The site hopes to make dating easier and safer for trans and non-binary individuals, who may have otherwise struggled in the past to date and find romantic partnerships without coming up against difficulty.

Bad PR

Virgin Media
With Britons still being advised to work from home if possible, the demand for fast and dependable internet connections and broadband speed is still a top priority within millions of British homes, yet unfortunately customers of Virgin Media were let down earlier in the week.

On Monday, Virgin Media customers from around the UK began experiencing significant connection issues, with routers either having trouble connecting to and keeping and internet stream, or delivering much slower speeds as expected.

The fact that this is the second time the issues have occurred in less than a fortnight is no doubt a huge concern amongst customers who rely on a strong internet connection in order to be able to work efficiently from their homes whilst Covid-19 safety measures are still in place. Spokespeople for the brand blamed the ‘high demand’ of customers for the strain on its network, but surely that’s to be expected?

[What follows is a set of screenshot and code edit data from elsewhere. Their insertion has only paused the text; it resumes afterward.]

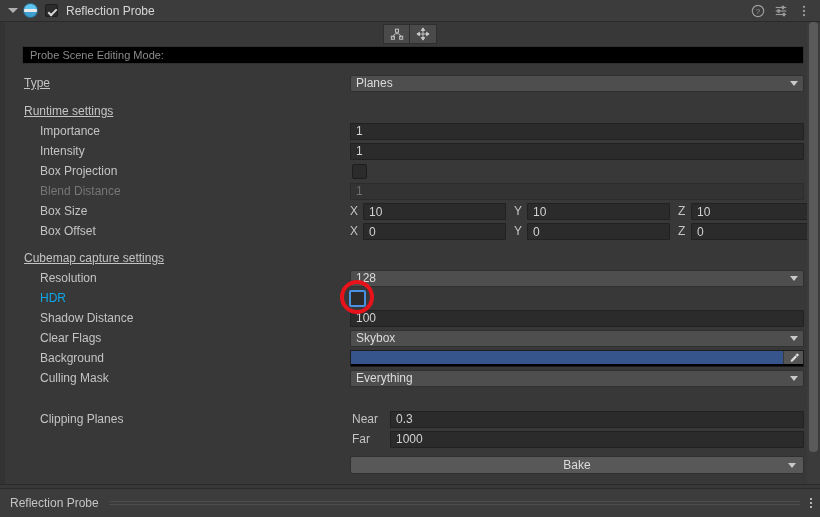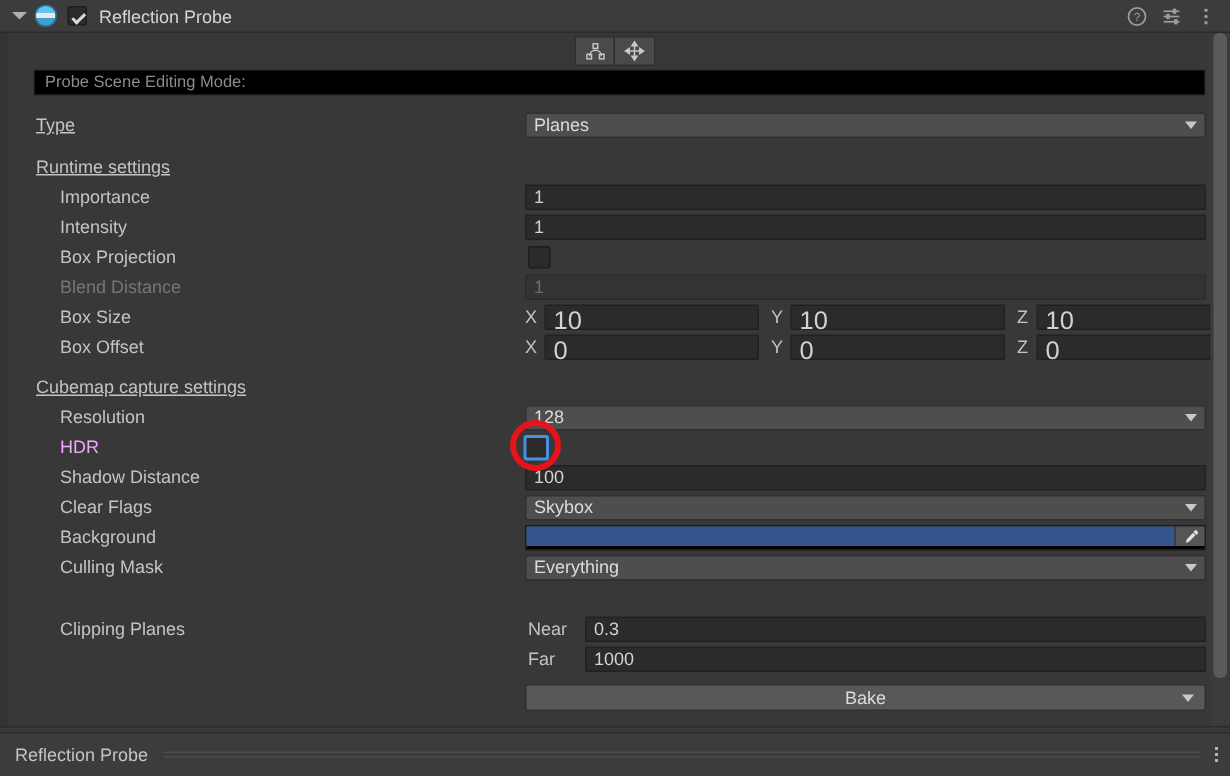"10" .vec .vfield { align-items: flex-start -> flex-end; font-size: 17px -> 12px }
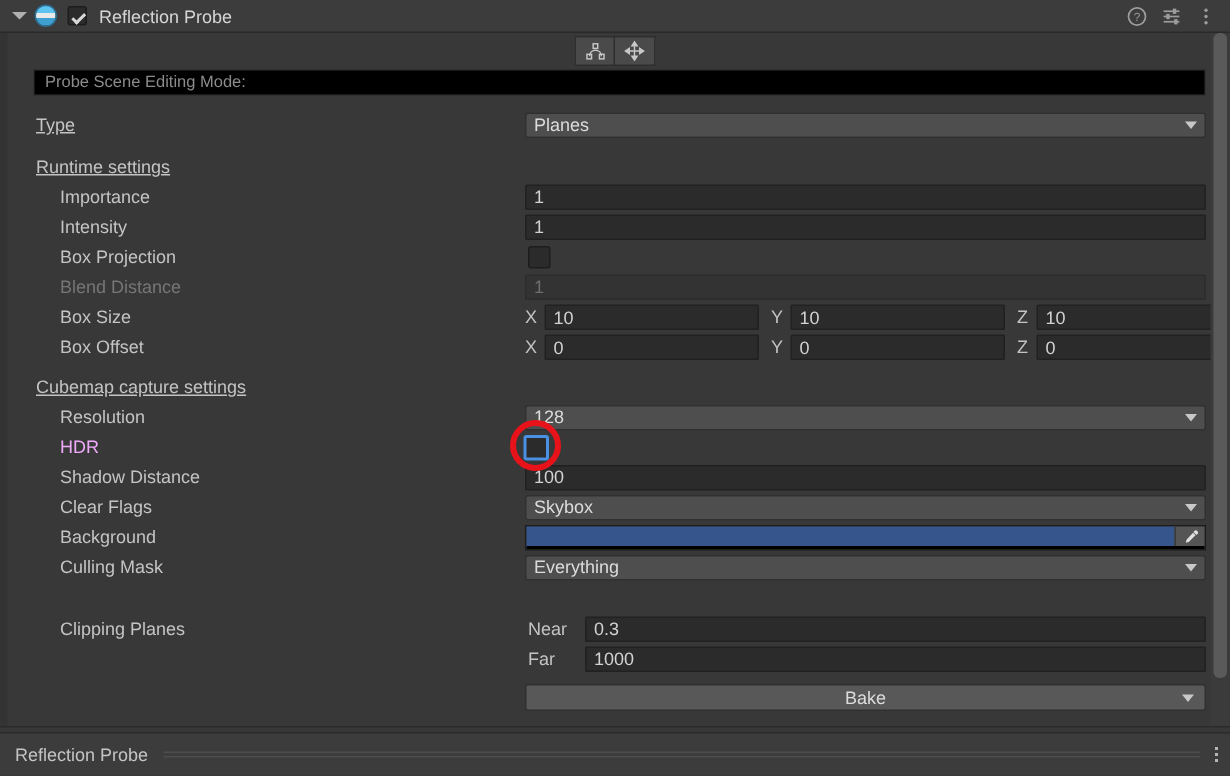"HDR" .lbl.sel { color: #f0abfc -> #0ea5e9 }
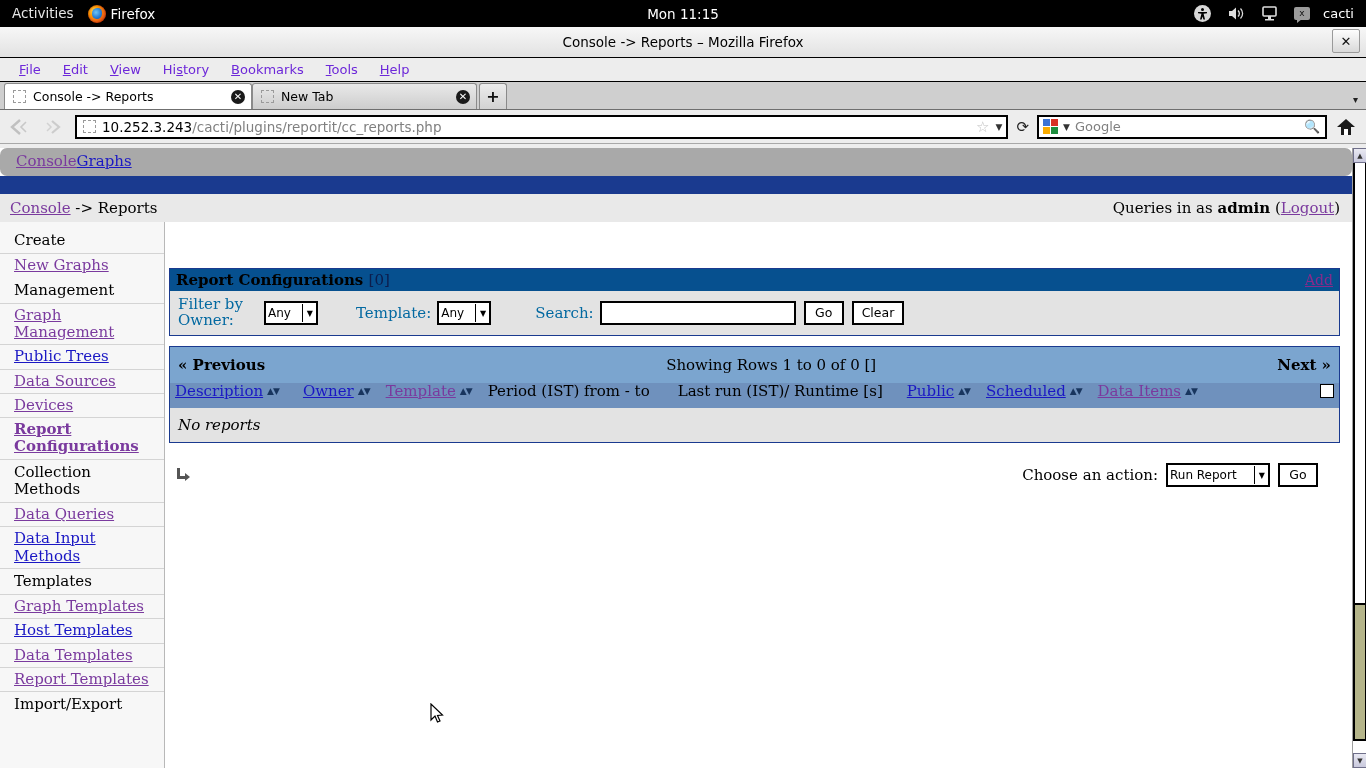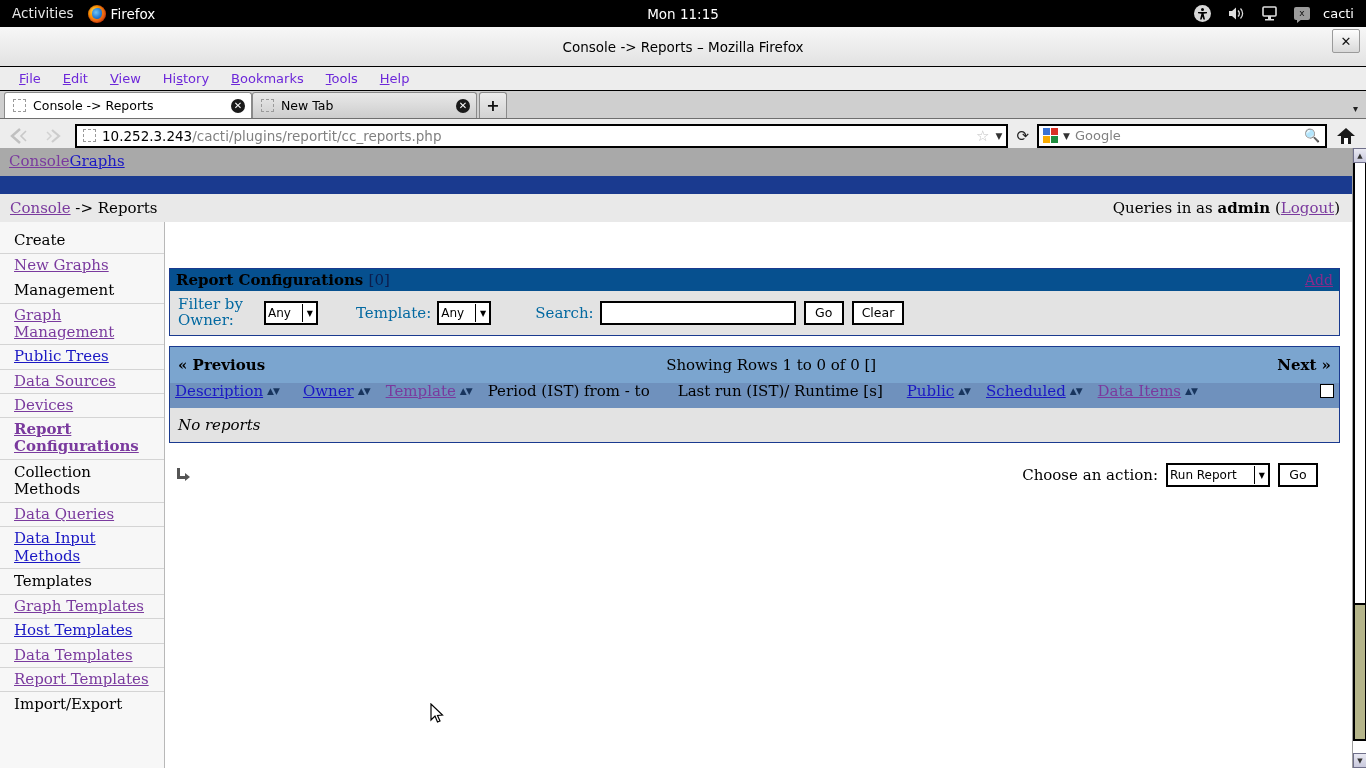"Console -> Reports – Mozilla" #ff-titlebar { height: 40px -> 31px }
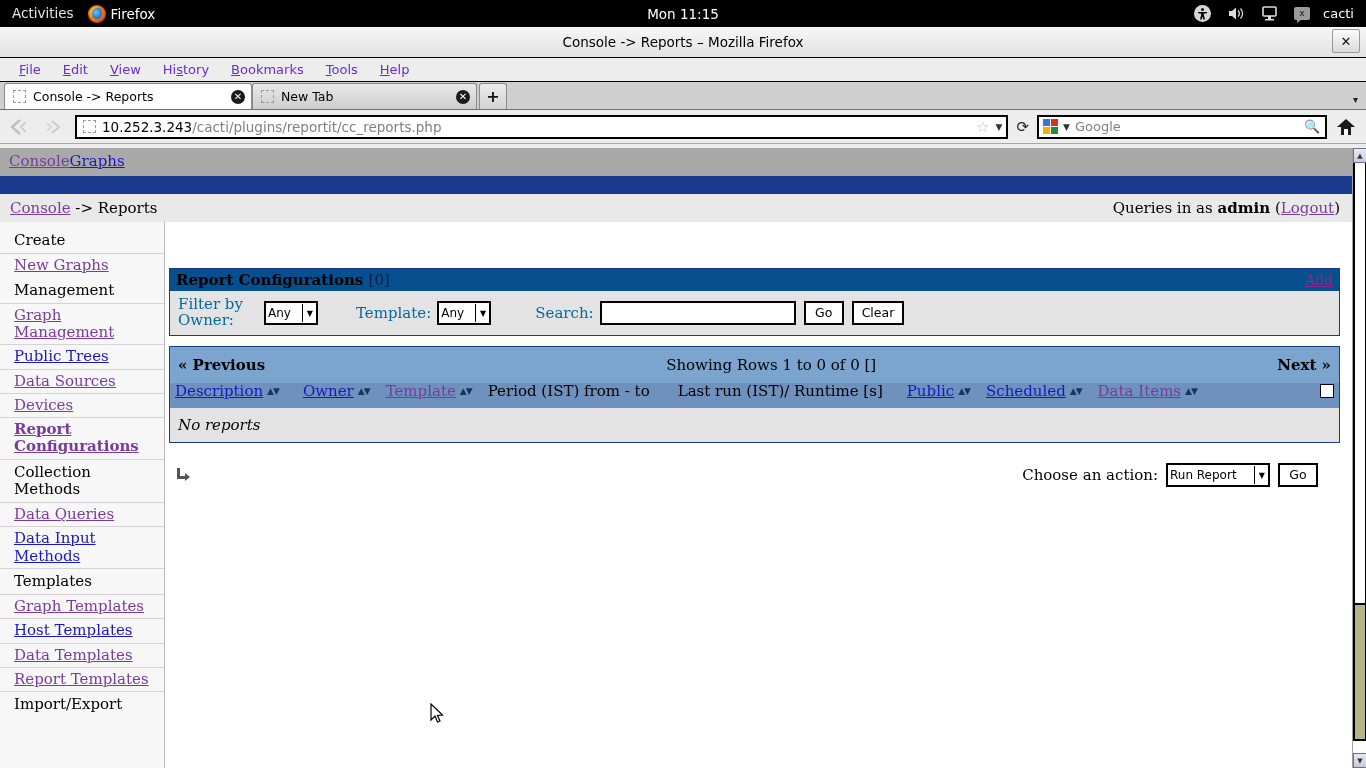"ConsoleGraphs" #cacti-topbar { border-radius: none -> 7px; padding: 4px 0 0 9px -> 4px 0 0 16px }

The online retailer has been accused of imposing conditions comparable to modern slavery after numerous stories stating that workers at one of the brands factories in Leicester are being paid as little as £3.50 an hour, almost five pounds an hour less than the national living wage for those aged 25 and over.

An undercover report conducted by The Sunday Times discovered that workers at the factory were being told that their pay would be determined by ‘how you work’, and that almost no protective equipment was being offered to staff, despite the fact the city has recently been put back on a ‘local lockdown’ following a surge of coronavirus cases.

Following the disappointing news, shares in Boohoo – which also owns the Nasty Gal and PrettyLittleThing brands – have plummeted, with influencers and celebrities previously associated with the fashion retailer condemning the accusations and distancing themselves away from the name. Furthermore, companies such as Asos, Amazon, Very and Zalando have all removed clothing from Boohoo and it’s associated sites from their own offering.

A full investigation into Boohoo is now pending, but it is hard to see how the fast fashion brand will be able to recover from such a spectacular fall from grace.